O Banco de Desenvolvimento de Angola tem como propósito principal o financiamento de projectos dos diversos agentes privados que absorvem o maior número de mão-de-obra, fomentando assim o emprego bem como o desenvolvimento sustentável do país.
Constrangimentos Na sua dissertação, Paixão Franco chamou a atenção para a informalidade do sector paralelo, pois este constitui uma ameaça ao desenvolvimento. Para o PCA do banco BDA, o mercado informal não se resume apenas às zungueiras e muito menos ao mercado Roque Santeiro em Luanda. “Existem empresas instaladas no centro da cidade de Luanda que não pagam impostos ao Estado. Não apresentam e nem têm contabilidade, mas quando pedem crédito ao banco e se lhes pede a contabilidade, dizem que o banco complica. Isto também é informalidade”, destacou.

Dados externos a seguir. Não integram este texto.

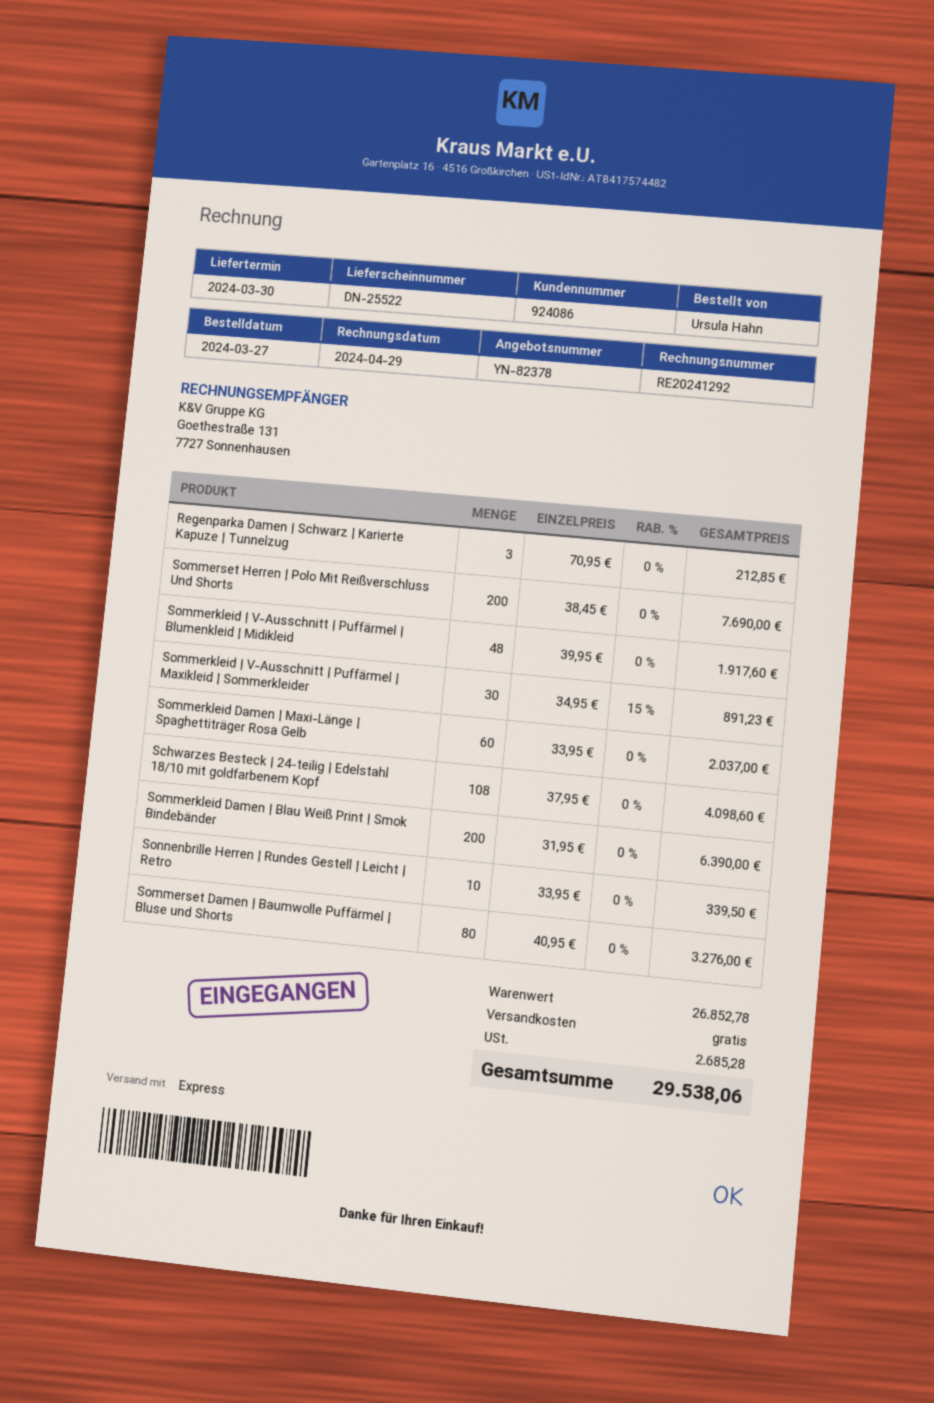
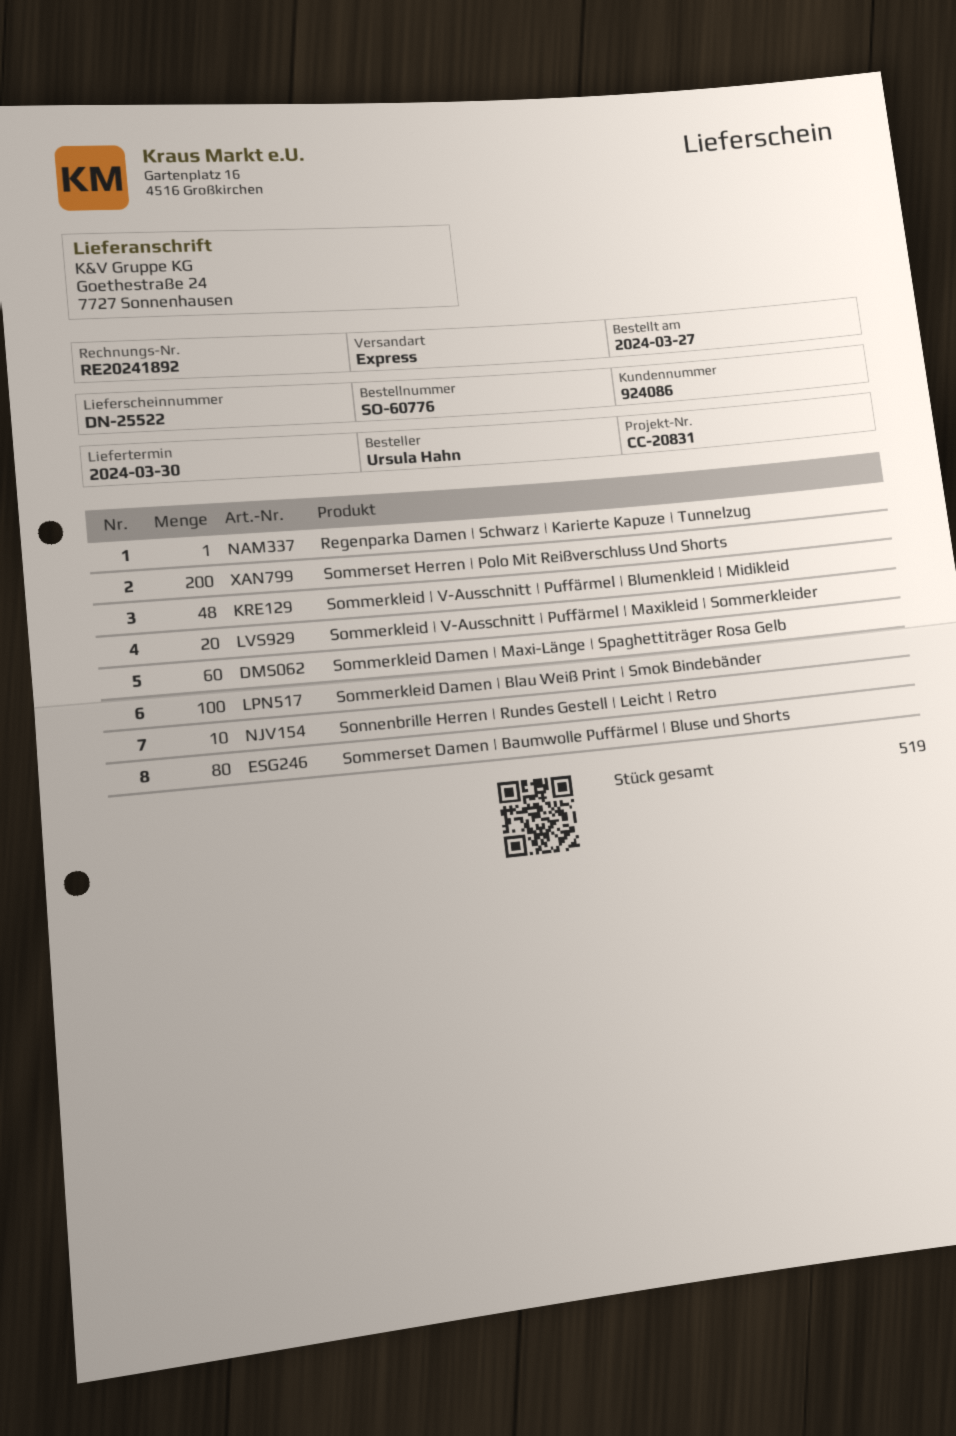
invoice number: RE20241292 -> RE20241892
Regenparka Damen | Schwarz | Karierte Kapuze | Tunnelzug: 3 -> 1
Sommerkleid | V-Ausschnitt | Puffärmel | Maxikleid | Sommerkleider: 30 -> 20
Schwarzes Besteck | 24-teilig | Edelstahl 18/10 mit goldfarbenem Kopf: 108 -> none
Sommerkleid Damen | Blau Weiß Print | Smok Bindebänder: 200 -> 100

O fraco fornecimento de energia eléctrica, o funcionamento deficiente dos portos e aeroportos, bem como a burocracia que se regista actualmente na obtenção dos diversos documentos para a constituição e certificação de uma empresa, também preocupam o PCA do Banco de Desenvolvimento de Angola.
Por outro lado, Paixão Franco entende que o uso de energia alternativa (eólica e solar), a construção de mini-hidroeléctricas, formação de pessoal próprio, internalização de tecnologias, planeamento das importações e a estruturação dos sectores de assistência técnica e de suprimentos constam das soluções práticas e eficazes para a solução de problemas específicos.